L Kafka design ideas (using traditional ideas)
The Kafka message delivery process uses the client active pull model, which greatly reduces the burden on the server. The producer will push the data to the agent, and then the user will pull the data agent down.
f) Producers
L Automatic load Balancing: Try to ensure the average number of messages received by each agent. Kafka is based on zookeeper for load balancing, allowing producers to dynamically discover new agents and load balance on the requested number.
• Semantic partitioning of data streams: partitioning the data by certain key values (key) (partition) rather than randomly dividing them, thus preserving the association with the user. Message Flow Recognition: node /topic /partition
L Asynchronous Send: This method of asynchronous buffering helps to generate uniform and consistent traffic, thus better network utilization and higher throughput.

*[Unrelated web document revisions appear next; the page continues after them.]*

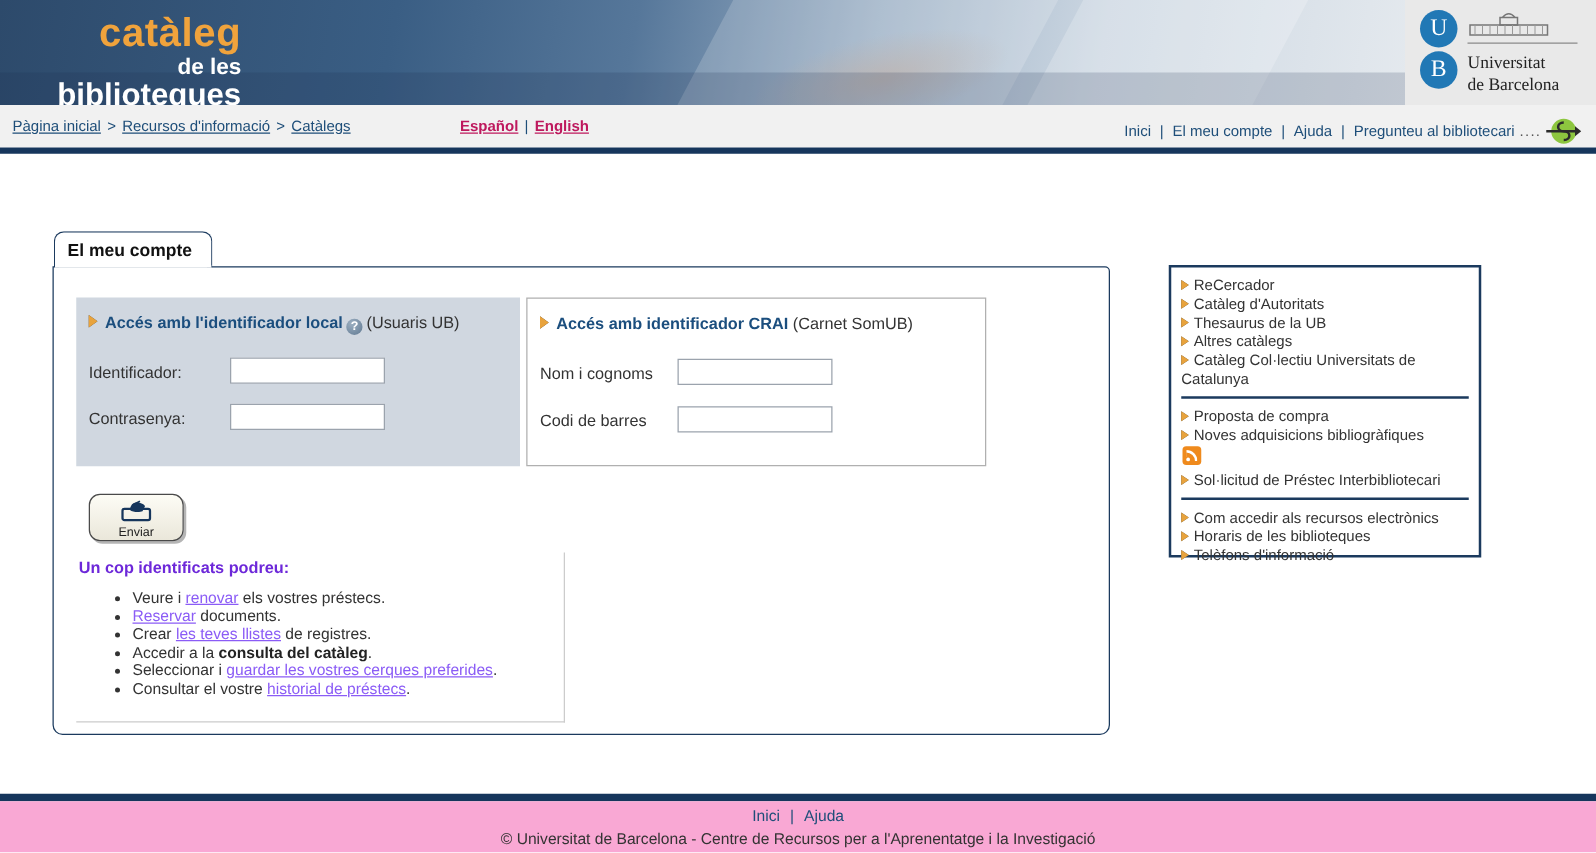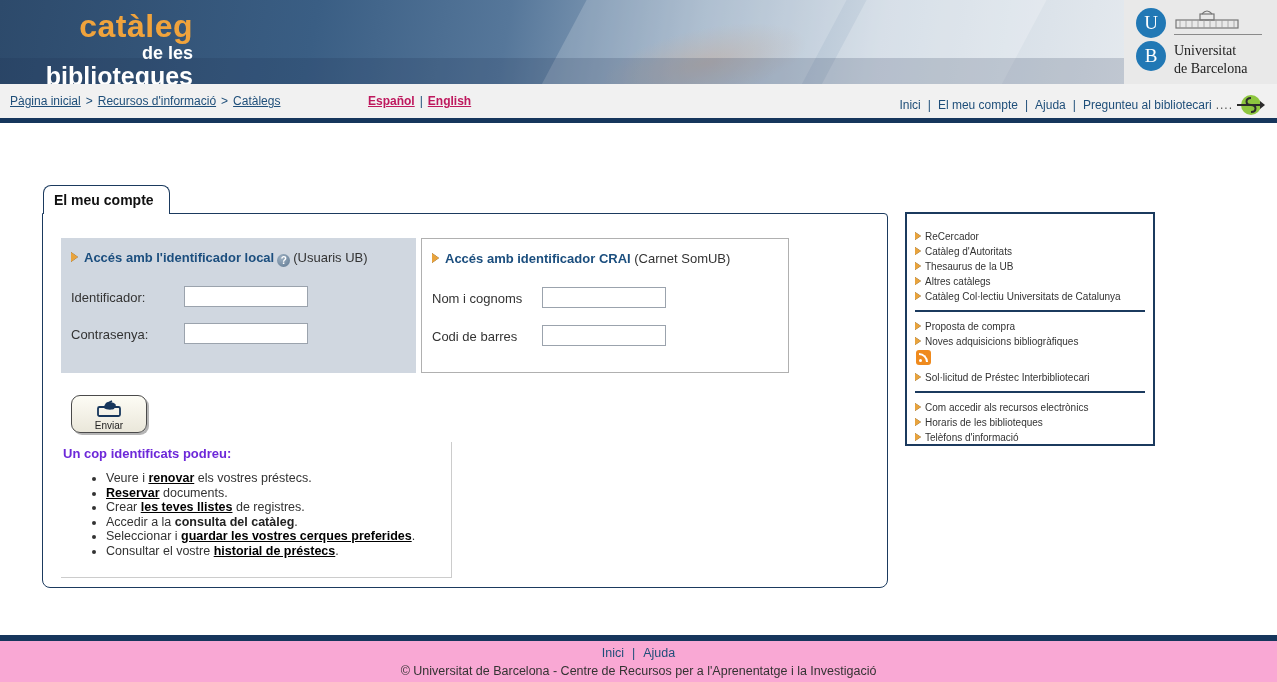--- a/index.html
+++ b/index.html
@@ -145,9 +145,9 @@
 
   
   .sidebar {
-    position:absolute; left:905px; top:212px; width:250px; height:234px;
+    position:absolute; left:935px; top:212px; width:250px; height:234px;
     border:2px solid #1b3a5e; background:#fff;
-    padding:15px 8px; font-size:10px; line-height:15px; color:#333;
+    padding:7px 8px; font-size:12px; line-height:15px; color:#333;
   }
   .sidebar a { color:#333; text-decoration:none; cursor:pointer; }
   .sb-item .tri { border-top-width:4px; border-bottom-width:4px; border-left-width:6px; margin-right:4px; }

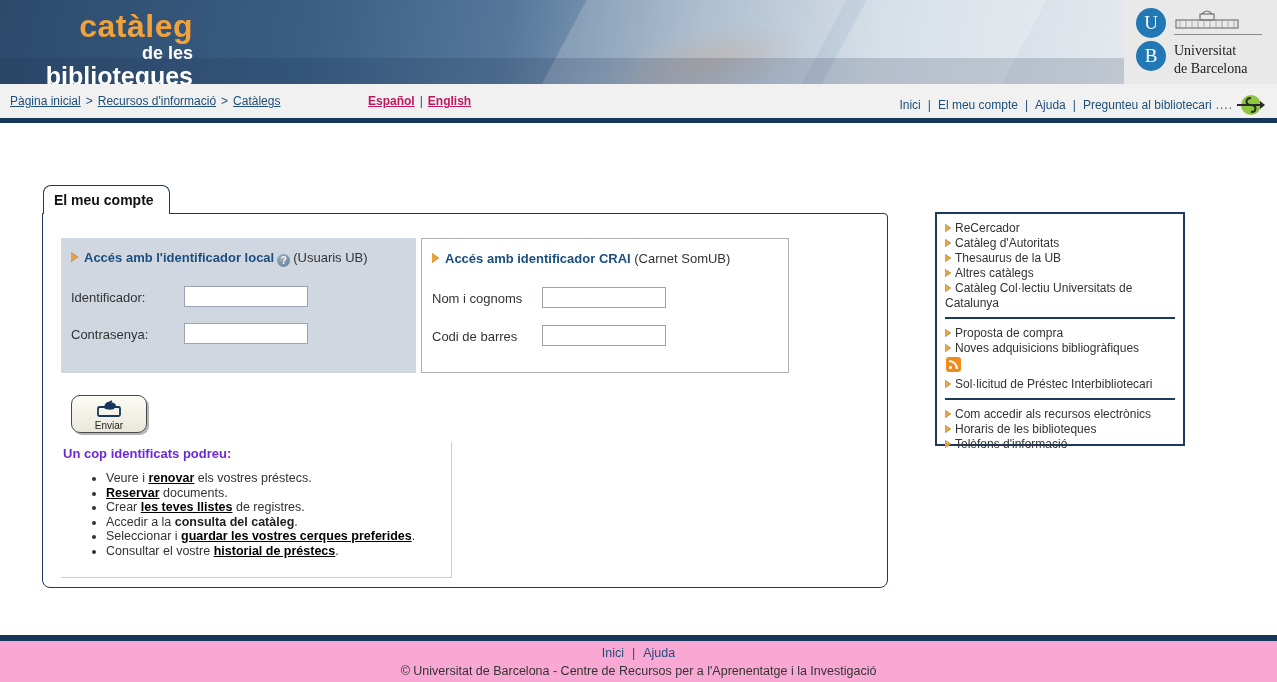--- a/index.html
+++ b/index.html
@@ -140,7 +140,7 @@
   .benefits h3 { font-size:13px; color:#6d28d9; margin:4px 0 10px 2px; }
   .benefits ul { margin-left:45px; }
   .benefits li { font-size:12.5px; color:#333; line-height:14.5px; }
-  .benefits a { color:#000000; font-weight:bold; }
+  .benefits a { color:#8b5cf6; font-weight:normal; }
   .benefits .b { font-weight:bold; color:#222; }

g) support for Hadoop and other bulk data loads
The scalable persistence scheme enables Kafka to support bulk data loading and periodically load snapshot data into offline systems for batch processing. We use this feature to load data into our Data Warehouse (warehouse) and Hadoop clusters. This is a viable solution for the same log data and offline analysis system as Hadoop, but requires real-time processing constraints. The purpose of Kafka is to unify online and offline message processing through Hadoop's parallel loading mechanism, providing real-time consumption through the cluster machine.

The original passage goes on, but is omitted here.